Kan. had most tornadoes in ’08

? Kansas led the nation for tornadoes in 2008 for the second consecutive year.

Officials say 187 twisters touched down in Kansas during the year, far more the 116 reported in runner-up Texas and 50 more than the previous state record, set in 2007.

While the national numbers haven’t been completed for November and December, Kansas’ numbers have been verified.

“They just kept coming,” said Merril Teller, chief meteorologist at Wichita’s KWCH-TV. “Sometimes you get into a particular weather pattern where … although one system will move on, it’s set up properly for another system to do virtually the same thing.”

That’s what happened around Memorial Day, when KSN-TV, which covers the western two-thirds of Kansas with five stations, reported 412 tornado and thunderstorm warnings over a five-day period bracketing the holiday.

Over 24 hours that Friday and Saturday, KSN reported 145 warnings, smashing the record it set the year before on the weekend Greensburg was nearly destroyed.

“Memorial weekend was nothing short of phenomenal,” KSN chief meteorologist Dave Freeman said. “I’ve never seen anything quite like it.”

The Memorial Day storms were responsible for two of the four deaths in Kansas tornadoes last year: a twister killed a Colorado couple as they drove to Wichita on U.S. 54 east of Pratt.

A June 11 tornado killed a 21-year-old woman as it struck the east side of Chapman, while a 62-year-old Jackson County farmer died that night when a separate tornado tossed him from his mobile home.
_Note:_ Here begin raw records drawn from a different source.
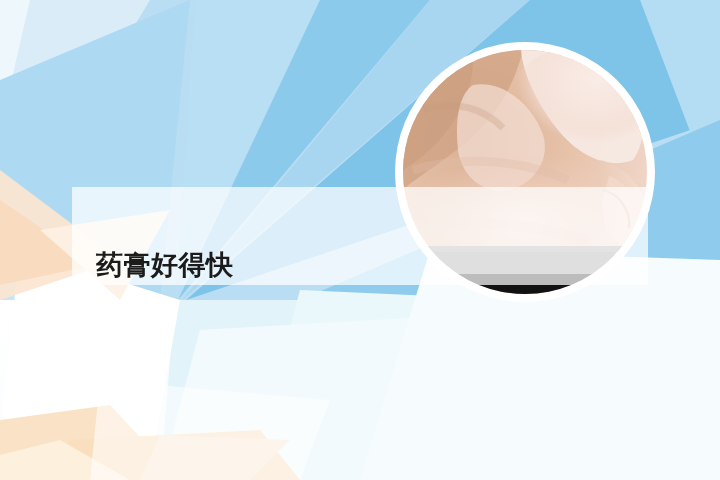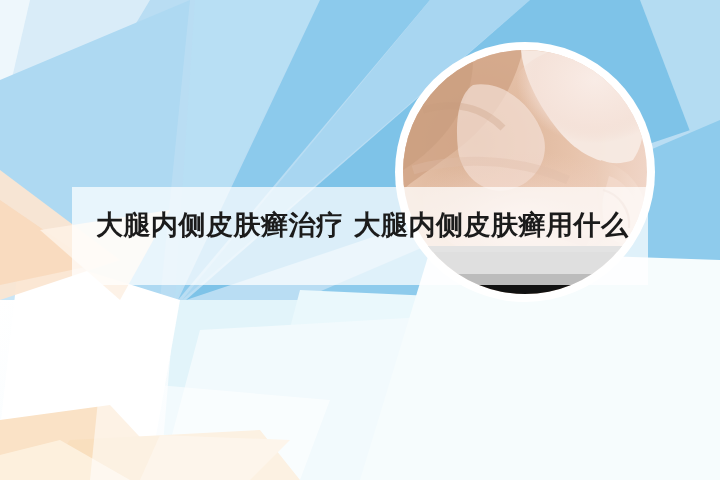"大腿内侧皮肤癣治疗 大腿内侧皮肤癣用什么" span { html: <span>大腿内侧皮肤癣治疗 大腿内侧皮肤癣用什么</span> -> none }
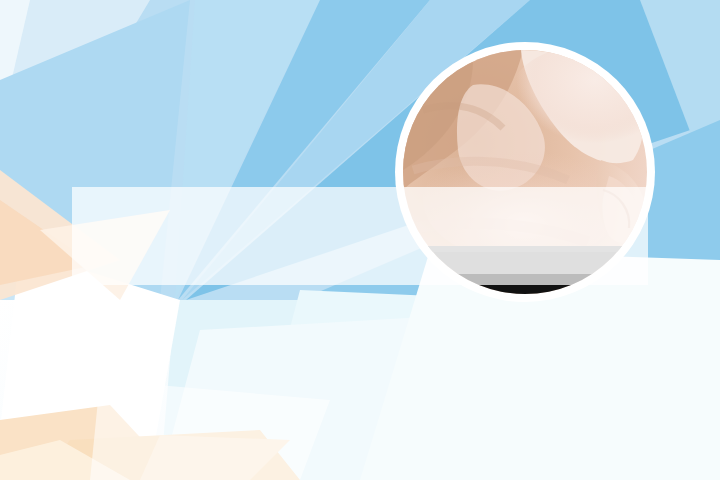"药膏好得快" span { html: none -> <span>药膏好得快</span> }
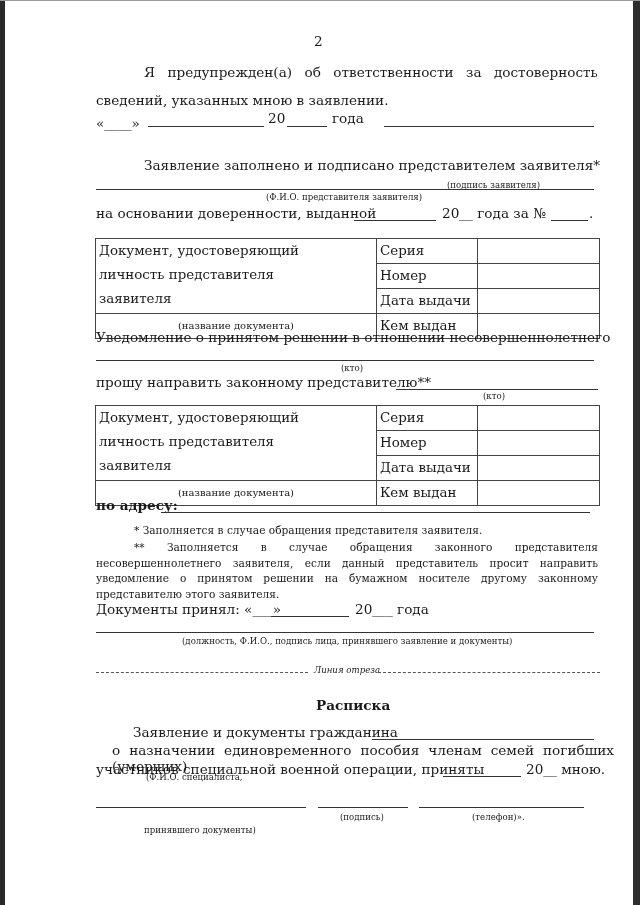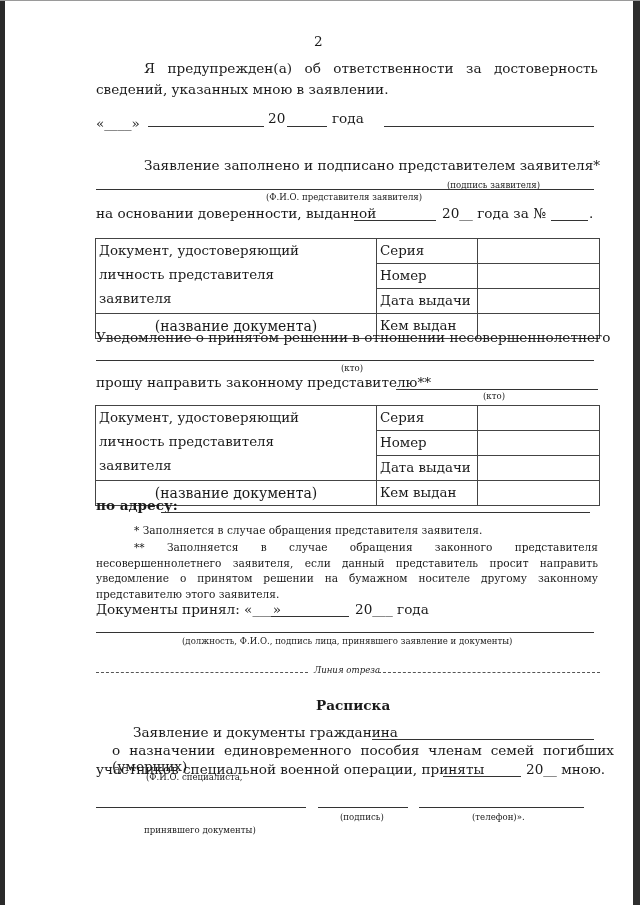"Я предупрежден(а) об ответственности за" div.justify { line-height: 21px -> 28px }
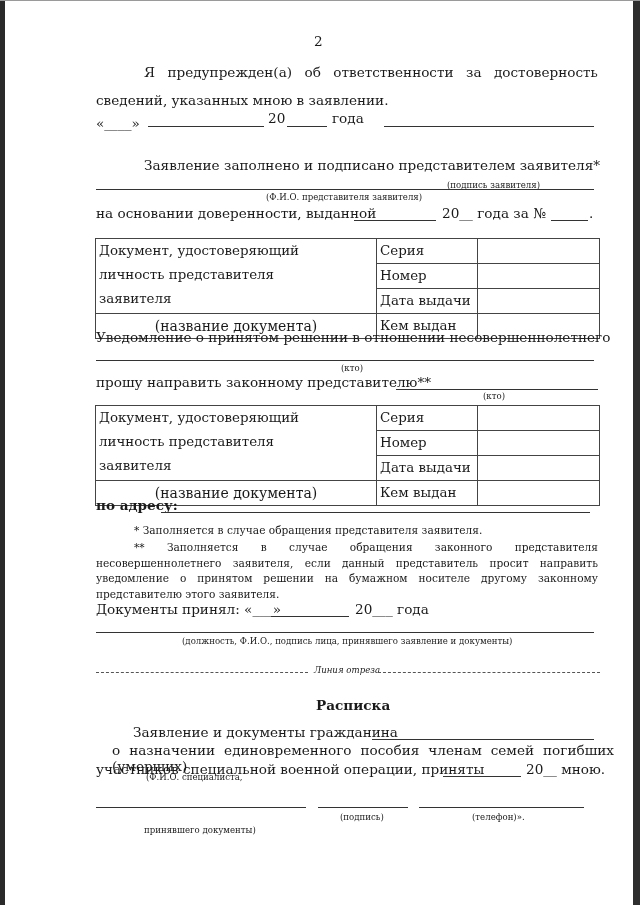"(название документа)" .cell-doc-caption { font-size: 14px -> 10px }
Nationwide, 125 people were killed in 36 separate tornadoes in 2008, the most fatalities since 130 were killed in 1998.

“It was obviously a big year in Kansas,” said Greg Carbin, warning coordination meteorologist for the National Oceanic and Atmospheric Administration’s Storm Prediction Center.

Weather officials said the back-to-back records don’t mean the state is becoming more of a magnet for killer storms. Most of the increase was among tornadoes rated EF0 or EF1, the weakest ratings of storms with maximum winds of 85 mph and 110 mph.